Abstract Irinotecan, a prodrug of SN-38, is used to treat many types of metastatic and drug-resistant cancers, and often represents the therapy of the last resort. Unfortunately, a large percentage (up to 40%) of these patients will experience serious (Grade 2) and severe (Grade 3-4) delayed-onset diarrhea (SDOD), which really downgrade patient’s quality of life. SDOD may lead to prolonged hospitalization and even death in some instances. The long-term goal of our research is to develop experimental therapeutics and/or nutritional supplemental approach to reduce SDOD, so patients can sustain their chemotherapy. Our recent studies have shown that inactivation of intestinal UDP-glucuronosyltransferases (UGTs) by SN-38 is a new mechanism by which SN-38 causes SDOD, and that a Traditional Chinese Medicine, Xiao-Chai-Hu-Tang (XCHT), could attenuate the inactivation of intestinal UGTs in mice. Therefore, the central hypothesis of this current proposal is Therefore, we hypothesize that XCHT will prevent or reduce irinotecan-induced SDOD by attenuating the decline in UGT activities, reducing gut SN-38 exposure, and promoting the recovery of gut UGT activities. We plan to test this hypothesis using four Specific Aims: (1) perform phytochemical, biopharmaceutical and pharmacokinetic characterization of XCHT to enable quality control, systemic and intestinal drug exposure determinations, and to provide bioanalytical methods and pharmacokinetic parameters needed for a clinical study and PK/PD modeling; (2) validate plasma raloxifene-4′-glucuronide levels as a probe to changes in intestinal Ugt/UGT activity; (3) Perform mouse “co- trial” studies to support human mechanistic trials and to determine the mechanisms of action of XCHT against irinotecan-induced SDOD using both in vitro and in vivo models; and (4) Conduct a mechanistic clinical trial using a randomized double-blind design with a safety “Run-In” to determine if XCHT can attenuate human intestinal UGT decrease and reduce incidence of Grade 3 or higher diarrhea caused by irinotecan chemotherapy. Aside from these primary outcomes, we will also determine if levels of Ral-4’-G, a probe of intestinal UGT activities is (negatively) correlated with systemic levels of inflammatory cytokines. Success gained through this research will provide a new mechanism by which we can target to treat SDOD caused by irinotecan chemotherapy.

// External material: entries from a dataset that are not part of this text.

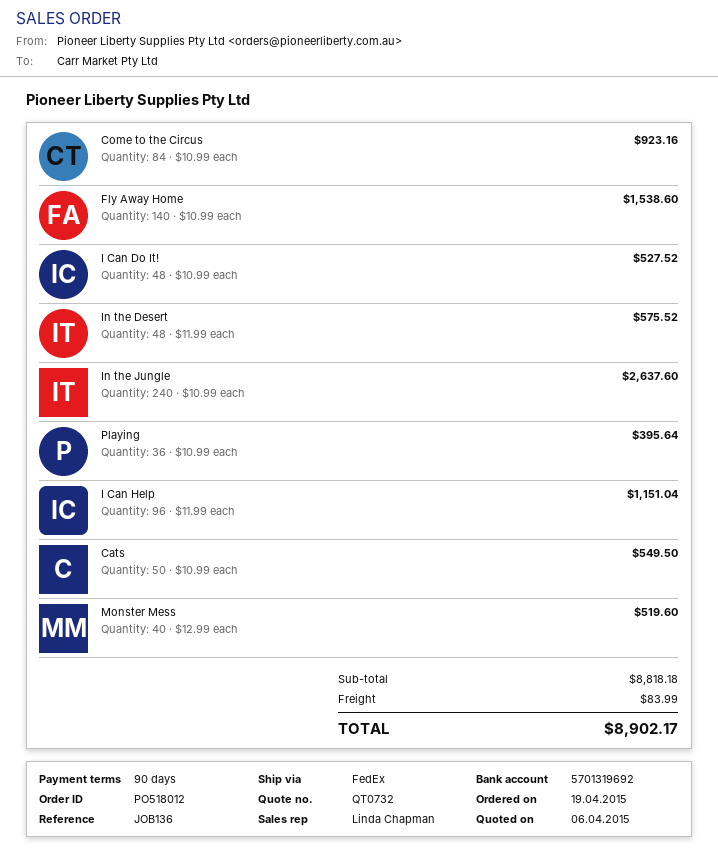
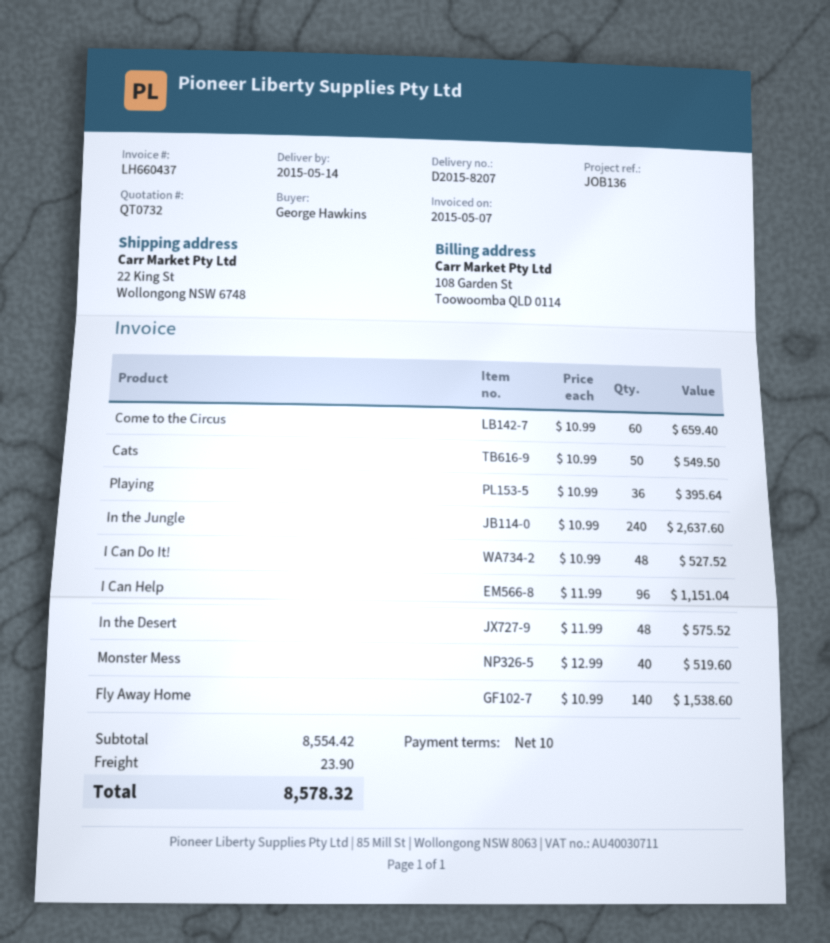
payment terms: 90 days -> 10 days
Come to the Circus: 84 x 10.99 = 923.16 -> 60 x 10.99 = 659.40
subtotal: 8818.18 -> 8554.42
shipping: 83.99 -> 23.90
total: 8902.17 -> 8578.32

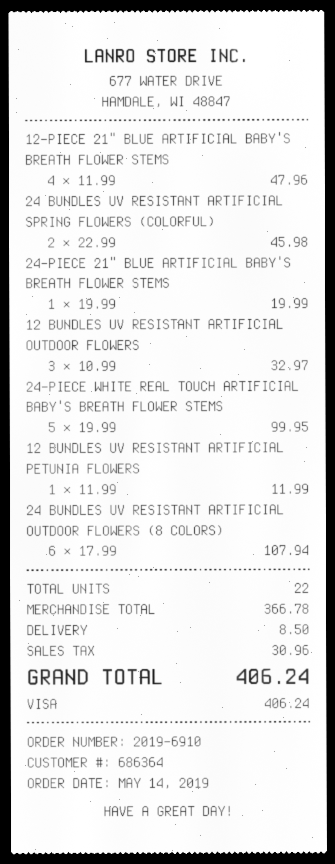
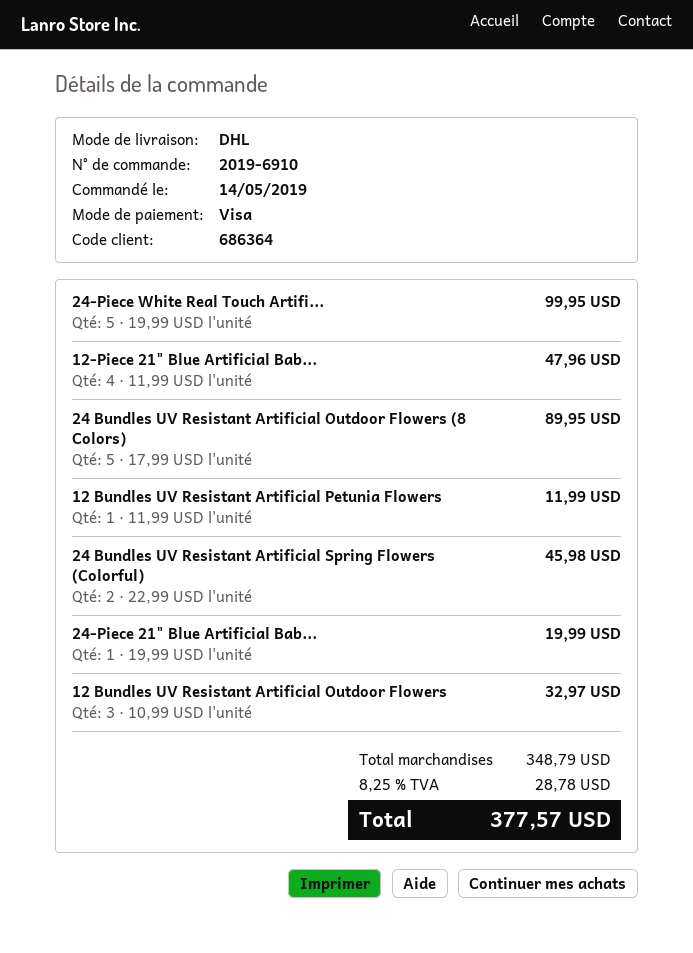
24 BUNDLES UV RESISTANT ARTIFICIAL OUTDOOR FLOWERS (8 COLORS): 6 x 17.99 = 107.94 -> 5 x 17.99 = 89.95
subtotal: 366.78 -> 348.79
shipping: 8.50 -> none
tax: 30.96 -> 28.78
total: 406.24 -> 377.57

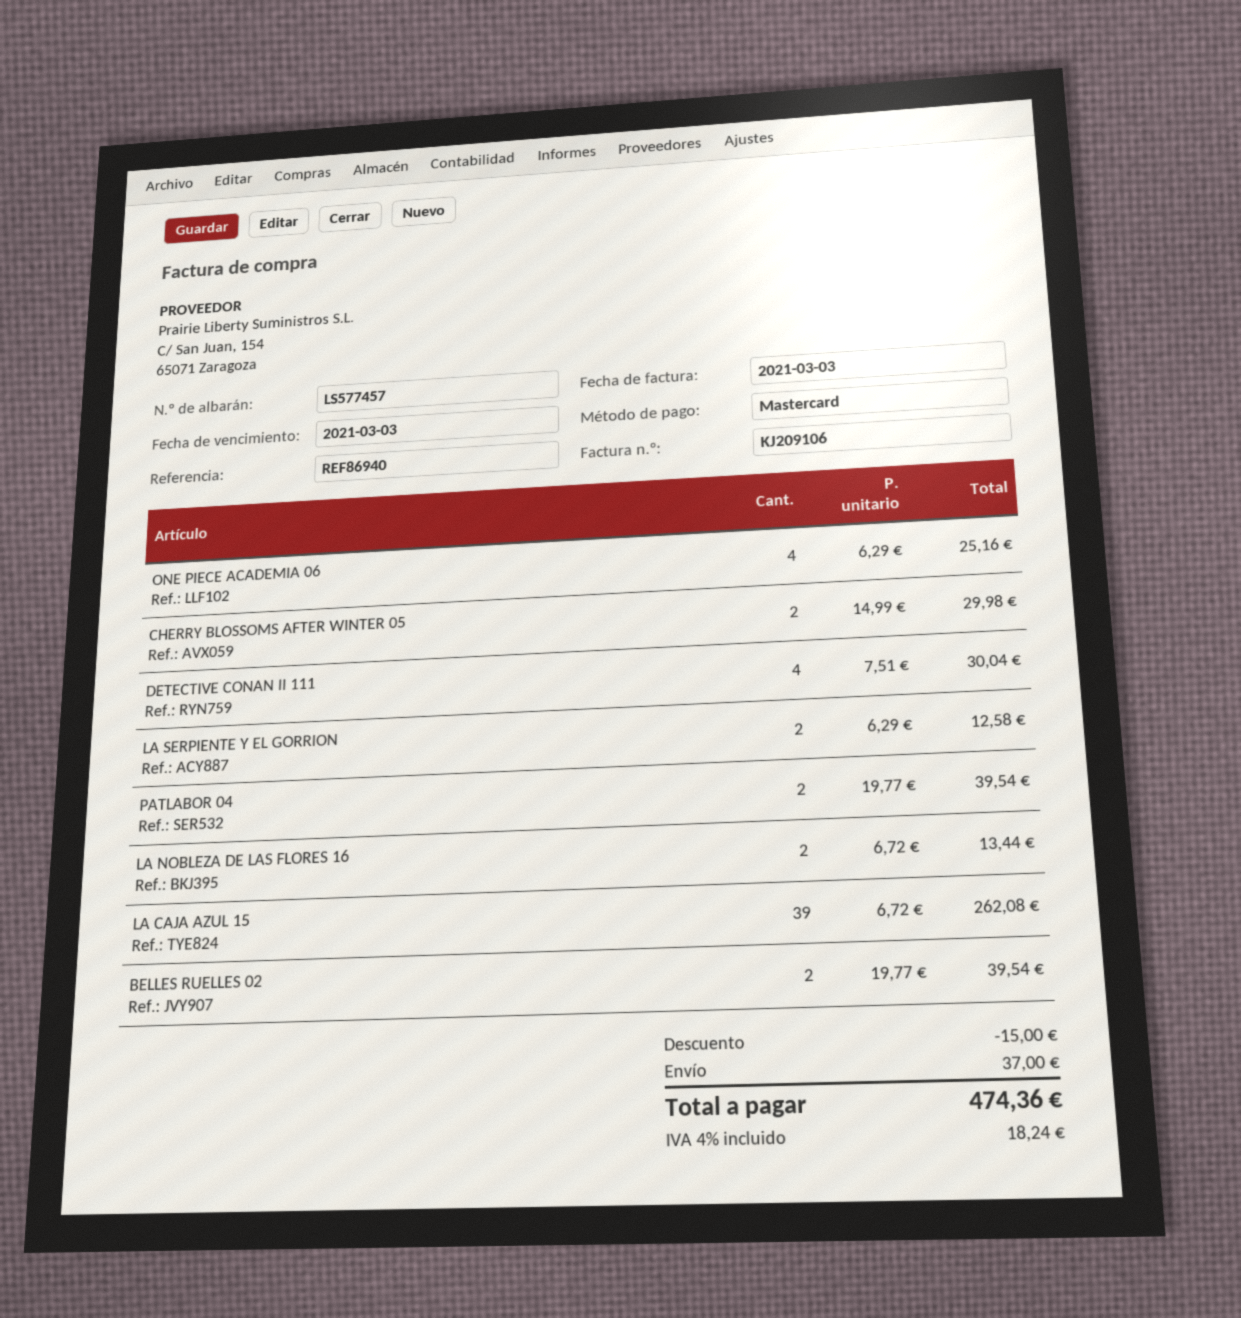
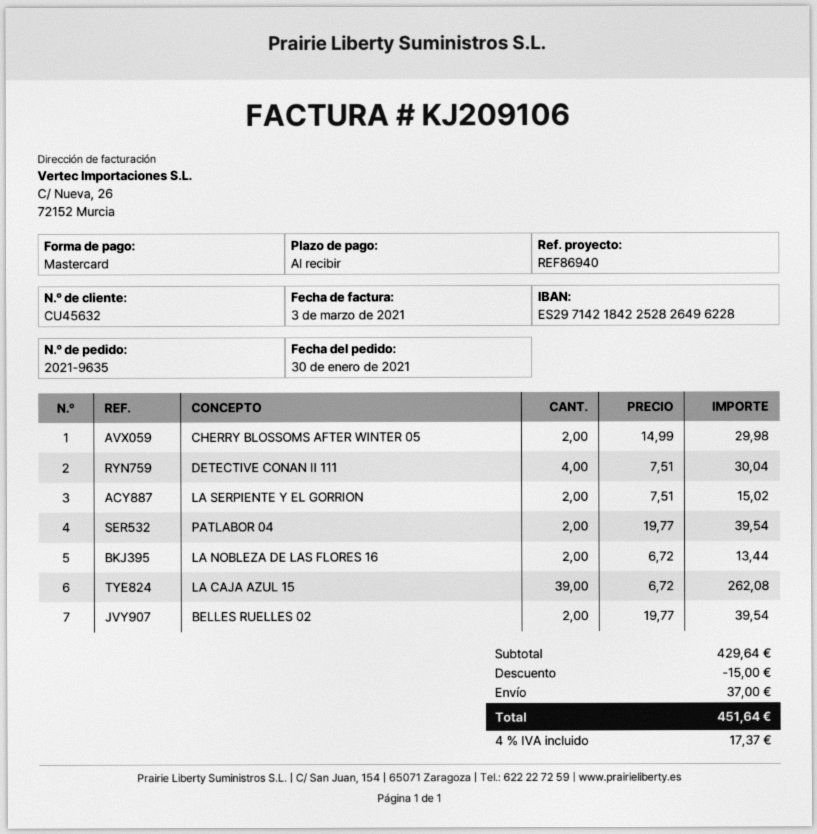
ONE PIECE ACADEMIA 06: 4 x 6.29 = 25.16 -> none
LA SERPIENTE Y EL GORRION: 2 x 6.29 = 12.58 -> 2 x 7.51 = 15.02
tax: 4% = 18.24 -> 4% = 17.37
total: 474.36 -> 451.64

摘要 伊立替康是SN-38的前药，用于治疗多种类型的转移性和耐药癌症，通常 代表了最后一招的疗法。不幸的是，这些患者中有很大一部分(高达40%)将 经历严重(2级)和严重(3-4级)延迟性腹泻(SDOD)，这确实降低了级别 患者的生活质量。在某些情况下，SDOD可能会导致延长住院时间，甚至死亡。这个 我们研究的长期目标是开发实验性疗法和/或营养补充方法。 以减少SDOD，这样患者就可以继续进行化疗。我们最近的研究表明，灭活 SN-38对肠道UDP-葡萄糖醛酸基转移酶(UGTS)的作用是SN-38致病的新机制 而中药小柴胡汤(XCHT)可减轻小鼠脑组织中HSP70的失活 小鼠肠道UGT。因此，当前提案的中心假设是，因此，我们假设 XCHT将通过减弱UGT活性的下降，减少伊立替康诱导的SDOD，从而预防或减少伊立替康诱导的SDOD 肠道SN-38暴露，促进肠道UGT活性恢复。我们计划用四个实验来检验这一假设 具体目标：(1)进行XCHT的植物化学、生物制药和药代动力学表征 支持质量控制、全身和肠道药物暴露测定，并提供生物分析 临床研究和PK/PD模型所需的方法和药代动力学参数；(2)验证血浆 以雷洛昔芬-4‘-葡萄糖醛酸苷水平作为肠道UGT/UGT活性变化的探针； 支持人体机械性试验并确定XCHT抗肿瘤作用机制的研究 使用体外和体内模型进行伊立替康诱导的SDOD；以及(4)使用 一项安全“磨合”的随机双盲设计，以确定XCHT是否可以弱化人体肠道 UGT减少和降低伊立替康化疗引起的3级或更高程度腹泻的发生率。搁置一边 根据这些初步结果，我们还将确定肠道UGT活动的探针al-4‘-G的水平是否 与全身炎症细胞因子水平呈负相关。通过这项研究取得的成功将 为我们靶向治疗伊立替康化疗所致的SDOD提供了新的机制。